◆ **WORK ITEM**
From the data below, repeat exactly the lines from the line with "Dell Latitude 7455" to the line with "discount: 3% = 364.41 -> none", both included.

◆ **Structured diff data**
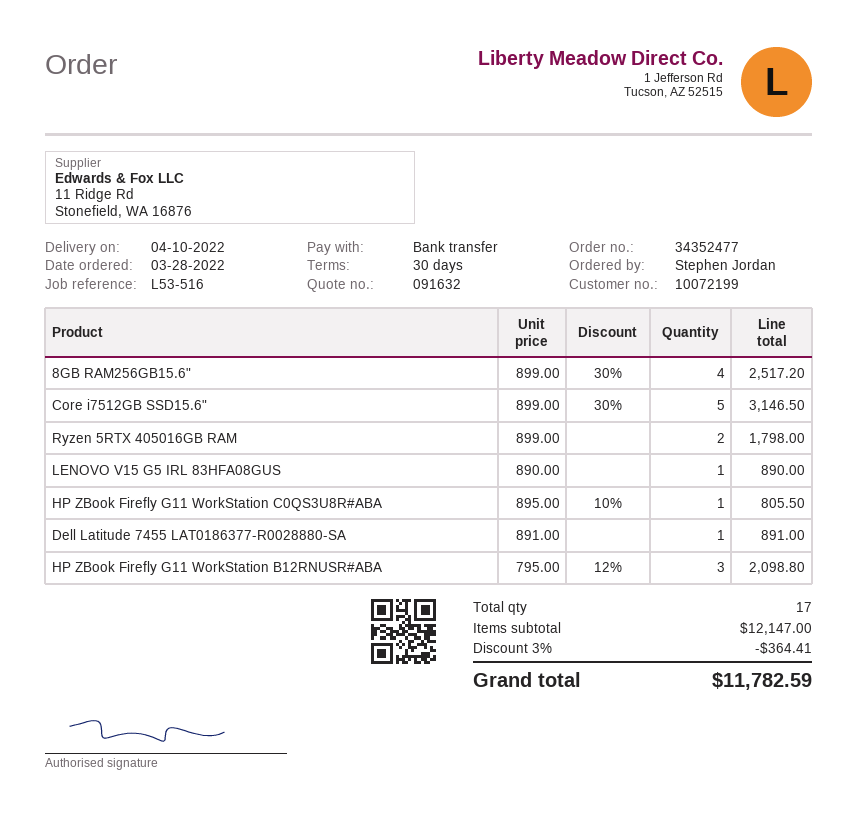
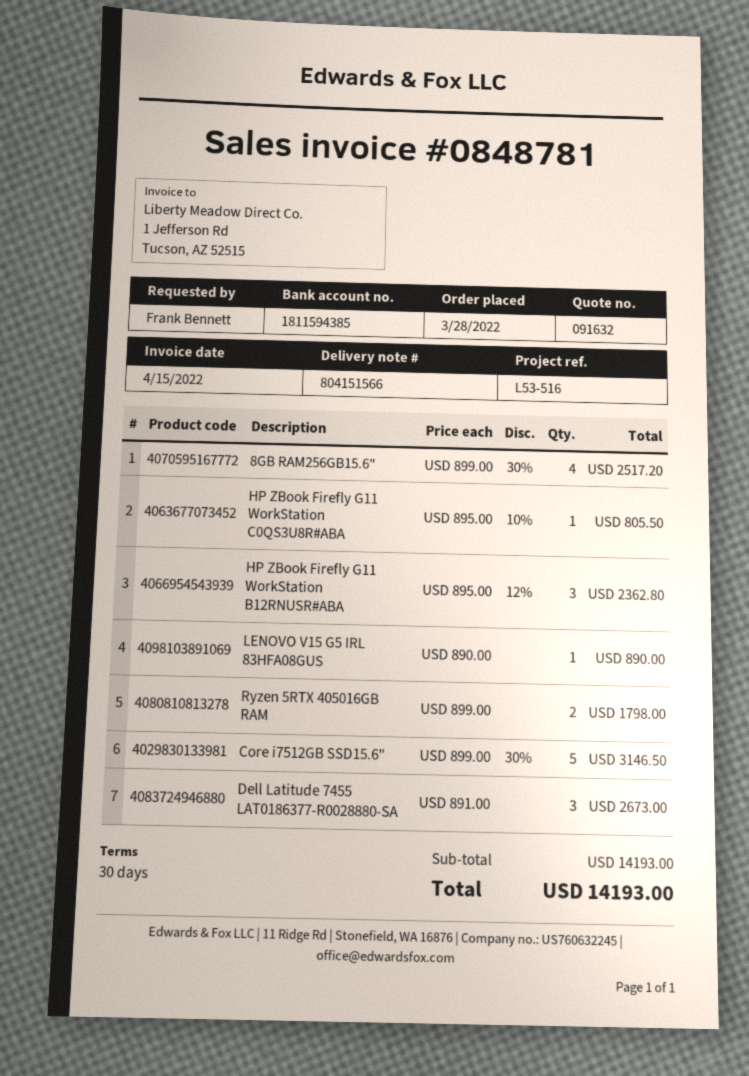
ordered by: Stephen Jordan -> Frank Bennett
Dell Latitude 7455 LAT0186377-R0028880-SA: 1 x 891.00 = 891.00 -> 3 x 891.00 = 2673.00
HP ZBook Firefly G11 WorkStation B12RNUSR#ABA: 3 x 795.00 - 12% = 2098.80 -> 3 x 895.00 - 12% = 2362.80
subtotal: 12147.00 -> 14193.00
discount: 3% = 364.41 -> none
total: 11782.59 -> 14193.00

◆ **WRITTEN ANSWER**
Dell Latitude 7455 LAT0186377-R0028880-SA: 1 x 891.00 = 891.00 -> 3 x 891.00 = 2673.00
HP ZBook Firefly G11 WorkStation B12RNUSR#ABA: 3 x 795.00 - 12% = 2098.80 -> 3 x 895.00 - 12% = 2362.80
subtotal: 12147.00 -> 14193.00
discount: 3% = 364.41 -> none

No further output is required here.